About four years ago here in Beantown, survivors of the last big ill-conceived or poorly-executed (depends who you ask) wave of health care management and finance innovation were kicking around for a new approach to aligning payor and provider incentives, focusing on quality and cost containment. To hear Andrew Dreyfus, CEO of Blue Cross Blue Shield of Massachusetts, tell the story, the Blues wanted to address both quality and cost, and therefore (after looking in vain for a model elsewhere that could be transplanted to Massachusetts) developed the Alternative Quality Contract, or AQC, which features a global payment model hybridized with substantial performance incentives, plus design features intended to lower the cost of care over time.
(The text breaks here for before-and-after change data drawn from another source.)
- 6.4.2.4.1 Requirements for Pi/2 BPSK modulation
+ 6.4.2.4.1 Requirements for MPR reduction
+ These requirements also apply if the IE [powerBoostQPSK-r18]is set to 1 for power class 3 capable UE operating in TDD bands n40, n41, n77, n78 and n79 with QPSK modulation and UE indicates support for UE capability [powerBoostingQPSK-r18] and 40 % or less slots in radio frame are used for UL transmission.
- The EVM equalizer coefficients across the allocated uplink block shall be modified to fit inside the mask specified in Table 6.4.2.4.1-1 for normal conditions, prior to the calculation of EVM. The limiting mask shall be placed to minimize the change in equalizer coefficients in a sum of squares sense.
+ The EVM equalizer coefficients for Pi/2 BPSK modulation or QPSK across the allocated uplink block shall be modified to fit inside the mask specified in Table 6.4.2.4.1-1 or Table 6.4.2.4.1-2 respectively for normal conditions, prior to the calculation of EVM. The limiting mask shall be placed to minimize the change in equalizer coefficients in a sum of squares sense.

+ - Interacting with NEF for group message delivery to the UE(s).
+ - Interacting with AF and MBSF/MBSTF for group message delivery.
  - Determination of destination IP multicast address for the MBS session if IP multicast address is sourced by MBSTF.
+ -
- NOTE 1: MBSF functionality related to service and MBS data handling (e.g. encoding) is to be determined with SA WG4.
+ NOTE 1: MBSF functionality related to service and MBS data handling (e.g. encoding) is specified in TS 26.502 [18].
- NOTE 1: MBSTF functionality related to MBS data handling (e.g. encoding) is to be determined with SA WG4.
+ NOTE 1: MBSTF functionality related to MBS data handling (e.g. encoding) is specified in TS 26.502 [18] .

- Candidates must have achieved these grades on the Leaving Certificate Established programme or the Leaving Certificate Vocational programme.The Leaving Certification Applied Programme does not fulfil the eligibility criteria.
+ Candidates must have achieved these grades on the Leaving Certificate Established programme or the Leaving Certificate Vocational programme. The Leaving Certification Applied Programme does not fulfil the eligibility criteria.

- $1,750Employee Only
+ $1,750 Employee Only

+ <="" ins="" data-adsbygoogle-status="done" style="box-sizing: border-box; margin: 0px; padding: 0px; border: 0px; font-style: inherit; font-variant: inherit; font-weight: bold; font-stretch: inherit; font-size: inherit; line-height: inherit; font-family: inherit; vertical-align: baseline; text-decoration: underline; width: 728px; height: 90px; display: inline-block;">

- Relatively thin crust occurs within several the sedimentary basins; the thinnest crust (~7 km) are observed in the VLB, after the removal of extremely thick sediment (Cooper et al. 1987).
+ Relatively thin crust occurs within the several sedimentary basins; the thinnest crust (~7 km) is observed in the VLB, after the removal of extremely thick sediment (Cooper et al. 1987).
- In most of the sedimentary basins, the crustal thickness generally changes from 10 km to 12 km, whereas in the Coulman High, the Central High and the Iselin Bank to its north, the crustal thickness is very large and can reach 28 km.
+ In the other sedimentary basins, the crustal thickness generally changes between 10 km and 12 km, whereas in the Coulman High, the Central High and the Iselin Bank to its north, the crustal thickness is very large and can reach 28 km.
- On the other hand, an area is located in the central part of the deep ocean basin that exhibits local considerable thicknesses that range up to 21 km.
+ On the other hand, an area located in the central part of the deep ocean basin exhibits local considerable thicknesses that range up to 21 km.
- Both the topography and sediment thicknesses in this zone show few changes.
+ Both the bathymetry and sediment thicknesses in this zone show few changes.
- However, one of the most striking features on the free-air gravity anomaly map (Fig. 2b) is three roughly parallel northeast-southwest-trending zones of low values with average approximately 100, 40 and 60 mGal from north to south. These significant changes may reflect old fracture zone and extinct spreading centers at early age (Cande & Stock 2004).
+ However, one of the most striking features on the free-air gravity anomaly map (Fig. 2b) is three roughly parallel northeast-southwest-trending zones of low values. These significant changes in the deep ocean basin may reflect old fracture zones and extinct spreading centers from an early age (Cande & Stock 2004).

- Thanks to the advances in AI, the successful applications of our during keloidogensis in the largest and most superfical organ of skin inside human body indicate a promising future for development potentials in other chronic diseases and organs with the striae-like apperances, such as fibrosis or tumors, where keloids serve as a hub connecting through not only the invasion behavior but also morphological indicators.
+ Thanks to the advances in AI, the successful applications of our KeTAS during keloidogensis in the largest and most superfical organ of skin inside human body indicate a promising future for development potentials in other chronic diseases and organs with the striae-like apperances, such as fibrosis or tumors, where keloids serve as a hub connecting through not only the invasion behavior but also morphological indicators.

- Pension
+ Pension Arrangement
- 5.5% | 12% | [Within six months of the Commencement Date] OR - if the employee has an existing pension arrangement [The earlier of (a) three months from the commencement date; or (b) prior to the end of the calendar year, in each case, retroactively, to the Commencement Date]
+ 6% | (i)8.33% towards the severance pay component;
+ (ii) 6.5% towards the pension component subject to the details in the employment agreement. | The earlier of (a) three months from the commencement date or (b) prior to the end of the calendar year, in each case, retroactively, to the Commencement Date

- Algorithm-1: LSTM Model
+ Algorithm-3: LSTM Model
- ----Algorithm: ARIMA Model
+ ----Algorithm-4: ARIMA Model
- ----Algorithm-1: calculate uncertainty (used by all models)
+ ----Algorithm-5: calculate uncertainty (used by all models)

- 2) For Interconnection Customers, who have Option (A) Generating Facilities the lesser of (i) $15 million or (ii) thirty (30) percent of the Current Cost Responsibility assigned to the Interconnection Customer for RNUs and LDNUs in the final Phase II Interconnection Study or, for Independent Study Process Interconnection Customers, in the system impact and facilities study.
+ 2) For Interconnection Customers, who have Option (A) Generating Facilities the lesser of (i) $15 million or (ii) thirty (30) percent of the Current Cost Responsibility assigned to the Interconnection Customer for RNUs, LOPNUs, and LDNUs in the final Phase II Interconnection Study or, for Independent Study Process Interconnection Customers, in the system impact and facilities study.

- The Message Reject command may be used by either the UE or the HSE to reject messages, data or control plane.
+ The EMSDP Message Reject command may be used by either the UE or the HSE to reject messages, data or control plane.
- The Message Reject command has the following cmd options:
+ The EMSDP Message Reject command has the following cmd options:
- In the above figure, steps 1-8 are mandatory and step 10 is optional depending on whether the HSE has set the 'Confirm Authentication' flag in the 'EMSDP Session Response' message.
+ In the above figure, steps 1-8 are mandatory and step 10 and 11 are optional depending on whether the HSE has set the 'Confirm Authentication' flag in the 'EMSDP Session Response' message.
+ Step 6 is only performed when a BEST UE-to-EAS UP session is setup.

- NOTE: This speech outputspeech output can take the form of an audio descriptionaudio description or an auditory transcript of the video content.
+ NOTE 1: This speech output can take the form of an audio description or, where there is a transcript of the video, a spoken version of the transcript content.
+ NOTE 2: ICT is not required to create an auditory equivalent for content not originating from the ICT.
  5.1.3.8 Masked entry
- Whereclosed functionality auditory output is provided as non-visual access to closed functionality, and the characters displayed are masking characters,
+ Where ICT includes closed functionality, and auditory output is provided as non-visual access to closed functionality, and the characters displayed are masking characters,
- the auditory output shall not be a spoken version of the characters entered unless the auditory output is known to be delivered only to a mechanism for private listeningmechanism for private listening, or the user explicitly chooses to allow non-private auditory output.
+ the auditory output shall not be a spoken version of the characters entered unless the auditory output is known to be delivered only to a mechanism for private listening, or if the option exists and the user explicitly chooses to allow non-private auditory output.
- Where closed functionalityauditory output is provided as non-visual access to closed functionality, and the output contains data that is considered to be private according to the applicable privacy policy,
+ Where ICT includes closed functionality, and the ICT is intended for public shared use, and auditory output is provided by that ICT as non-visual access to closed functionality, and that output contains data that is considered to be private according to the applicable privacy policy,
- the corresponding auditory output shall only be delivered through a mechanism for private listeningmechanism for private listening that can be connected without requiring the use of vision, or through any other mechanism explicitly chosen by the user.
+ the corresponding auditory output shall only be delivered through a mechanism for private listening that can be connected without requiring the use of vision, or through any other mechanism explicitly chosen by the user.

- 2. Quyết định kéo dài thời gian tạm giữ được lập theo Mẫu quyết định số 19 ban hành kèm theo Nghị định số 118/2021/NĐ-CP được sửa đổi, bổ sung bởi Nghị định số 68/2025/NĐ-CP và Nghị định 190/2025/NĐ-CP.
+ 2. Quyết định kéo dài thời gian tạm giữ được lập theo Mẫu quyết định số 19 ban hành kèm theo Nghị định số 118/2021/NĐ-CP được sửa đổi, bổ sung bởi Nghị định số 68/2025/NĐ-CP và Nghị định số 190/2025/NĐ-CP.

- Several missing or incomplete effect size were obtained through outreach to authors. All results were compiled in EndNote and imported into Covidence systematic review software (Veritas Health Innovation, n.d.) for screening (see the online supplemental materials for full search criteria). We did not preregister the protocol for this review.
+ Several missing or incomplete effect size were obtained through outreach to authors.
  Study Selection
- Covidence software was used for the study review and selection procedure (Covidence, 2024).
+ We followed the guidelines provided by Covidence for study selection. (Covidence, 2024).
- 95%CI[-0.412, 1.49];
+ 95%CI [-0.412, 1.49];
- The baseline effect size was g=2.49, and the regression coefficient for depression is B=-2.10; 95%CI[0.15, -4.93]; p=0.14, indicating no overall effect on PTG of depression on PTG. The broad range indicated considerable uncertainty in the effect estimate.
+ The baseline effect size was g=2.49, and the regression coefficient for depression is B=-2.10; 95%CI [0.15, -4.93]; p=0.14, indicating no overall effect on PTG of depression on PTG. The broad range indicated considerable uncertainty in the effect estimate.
Many of the features put in place under the AQC will allow participating provider networks in Massachsuetts to make the leap to ACO (once the beast is defined by the federales), despite the difference in payment methodology (global cap for AQC vs. FFS for ACO).
I was invited to hear Andrew present the AQC story this week together with Gene Lindsey, CEO of Atrius Health, a Massachusetts multispecialty physician network of some 700 physicians that participates in the AQC. (Atrius’ largest group is Harvard Vanguard Medical Associates, whose docs used to be employed by Harvard Community Health Plan, the pioneering staff model HMO ’round these parts.)Continue reading…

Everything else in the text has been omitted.